Yankii : pourquoi les bad boys japonais des années 80 fascinent autant aujourd’hui ?
Dans le Japon ultra-codé de 2024, une contre-culture résiste farouchement au conformisme ambiant : celle des « yankii ». Avec leurs bananes dignes d’Elvis Presley, leurs uniformes scolaires customisés en tenues militaires brodées et leurs pantalons baggy démesurés, ils sont les héritiers directs du chaos des années 80. Si pour la majorité des Japonais, ces jeunes restent synonymes de délinquance et de grabuge, une nouvelle génération redécouvre pourtant cette esthétique avec une fascination non dissimulée.
Reona, 15 ans, est le visage de cette tendance. Il ne se contente pas d’admirer les mangas comme Tokyo Revengers ou Crows ; il vit la « yankii life ». Pour lui, cette sous-culture représente une virilité brute qui manque cruellement à notre époque. Si le phénomène a été propulsé sur le devant de la scène mondiale par l’émission Netflix Badly in Love, le débat divise toujours autant au pays du Soleil-Levant. Pourquoi ce retour en grâce d’une esthétique pourtant associée à la violence des gangs de motos ?
Une nostalgie du « daron » rebelle face aux dérives du net
Loin de l’image du délinquant moderne qui cherche le buzz sur TikTok, harcèle ses camarades en ligne ou arnaque les personnes âgées, le yankii des années 80 cultive un code d’honneur old school : loyauté indéfectible aux amis, franc-parler et bagarres à l’ancienne. Reona est formel : se faire serrer par la police pour un rodéo à moto, c’est « stylé », mais se faire affiche pour avoir posté des bêtises dans un restaurant de sushis, c’est « juste nul ». C’est cette dimension authentique, quasi cinématographique, qui séduit une jeunesse en quête de repères loin des écrans.

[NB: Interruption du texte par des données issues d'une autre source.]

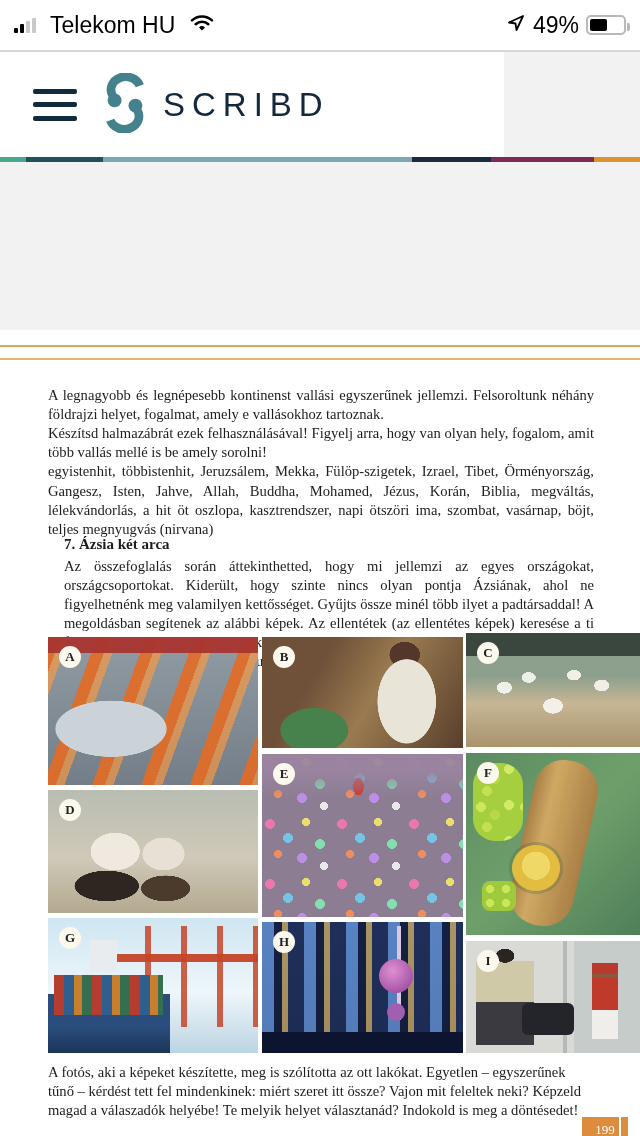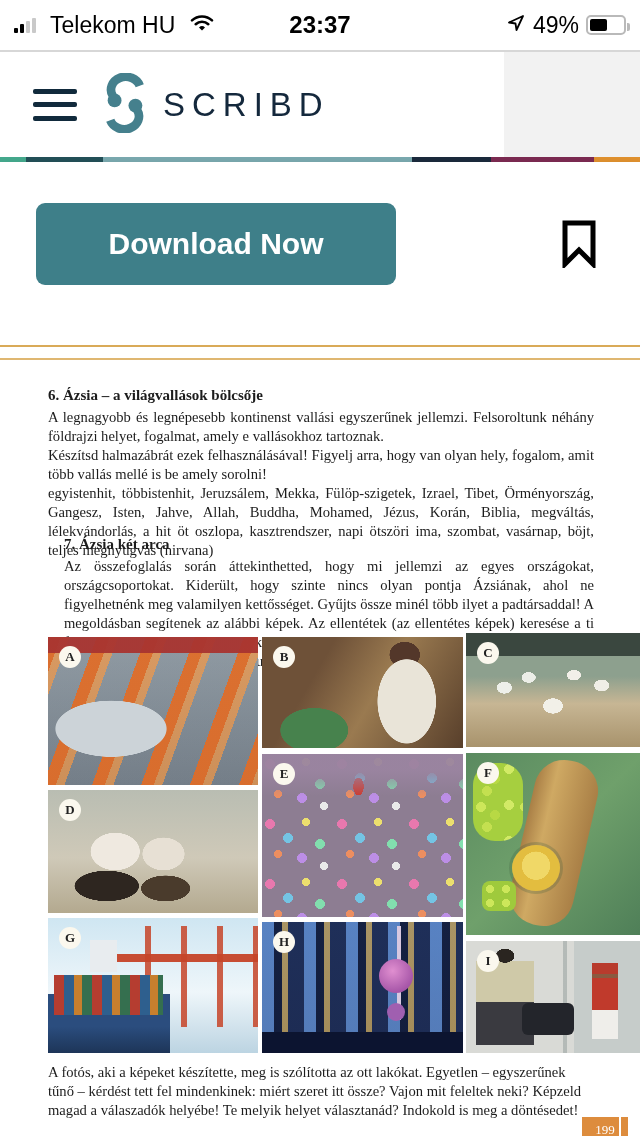"23:37" div.sb-time { html: <div>23:37</div> -> none }
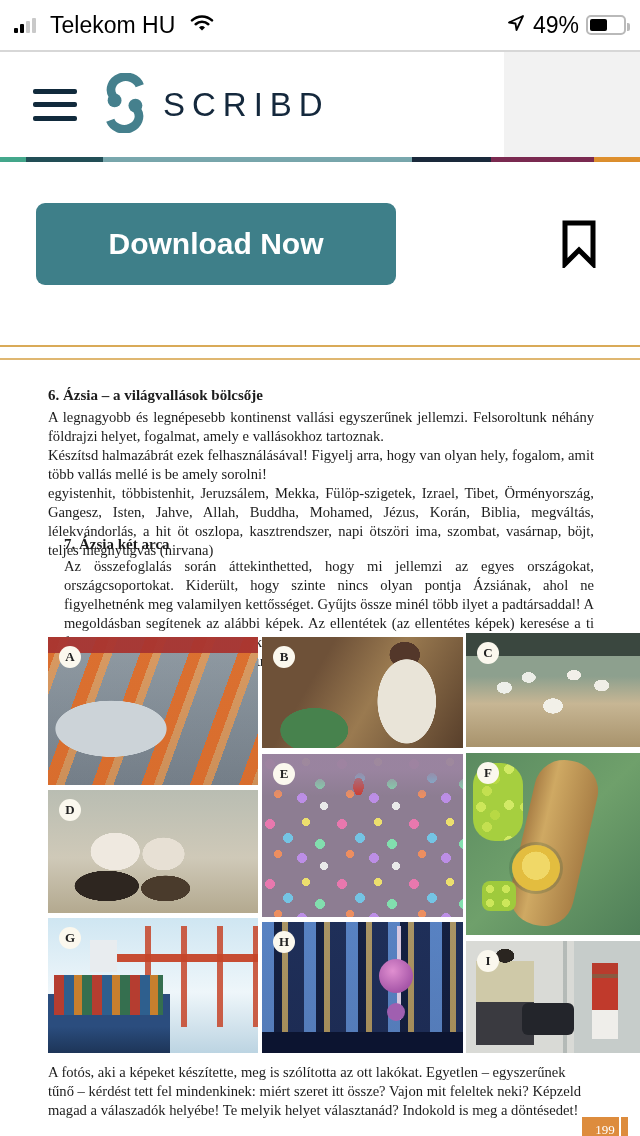"Download Now" div.download-bar { html: <div> <button>Download Now</button> <button> <span> <svg> <path></path> </svg> </span> </button> </div> -> none }
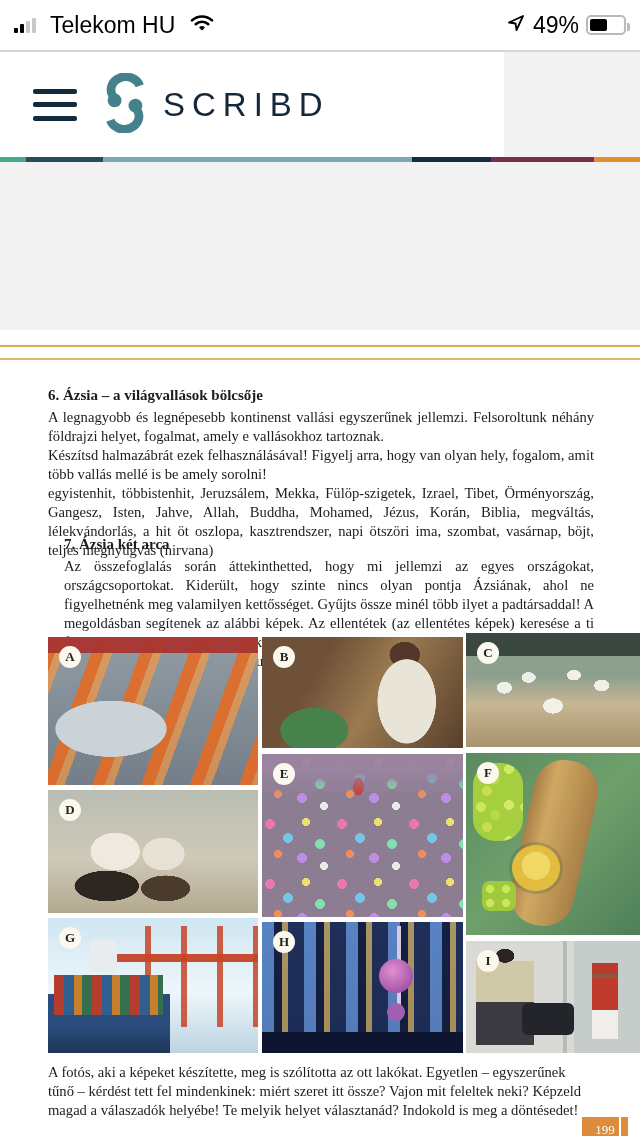"6. Ázsia – a világvallások" h3 { html: <h3>6. Ázsia – a világvallások bölcsője</h3> -> none }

Même chez les parents, la réception est plus nuancée qu’on ne le pense. Hirotaka Sotooka, 43 ans, laisse son fils de 8 ans poser en « dur à cuire » avec panache. Sa seule condition ? Le respect des autres. « Tant qu’il ne s’en prend pas aux plus faibles ou aux femmes, c’est sa vie », confie-t-il, reconnaissant dans cette attitude une volonté de vivre pleinement son adolescence, même avec un look de gangster.
Entre fantasme pop et réalité surveillée
Pourtant, la réalité rattrape rapidement le mythe. Le nombre de membres de gangs de motards a chuté de 90 % depuis l’apogée des eighties. La raison ? La surveillance de masse, les caméras à chaque coin de rue et surtout l’omniprésence du smartphone. Kenichiro Iwahashi, un ancien motard reconverti, est catégorique : aujourd’hui, le moindre faux pas finit en vidéo virale, rendant le mode de vie hors-la-loi quasi impossible. Satoru Saito, un « humoriste yankii » qui assume son look antisocial, en fait les frais quotidiennement : sur les réseaux, les haters s’en donnent à cœur joie pour le critiquer.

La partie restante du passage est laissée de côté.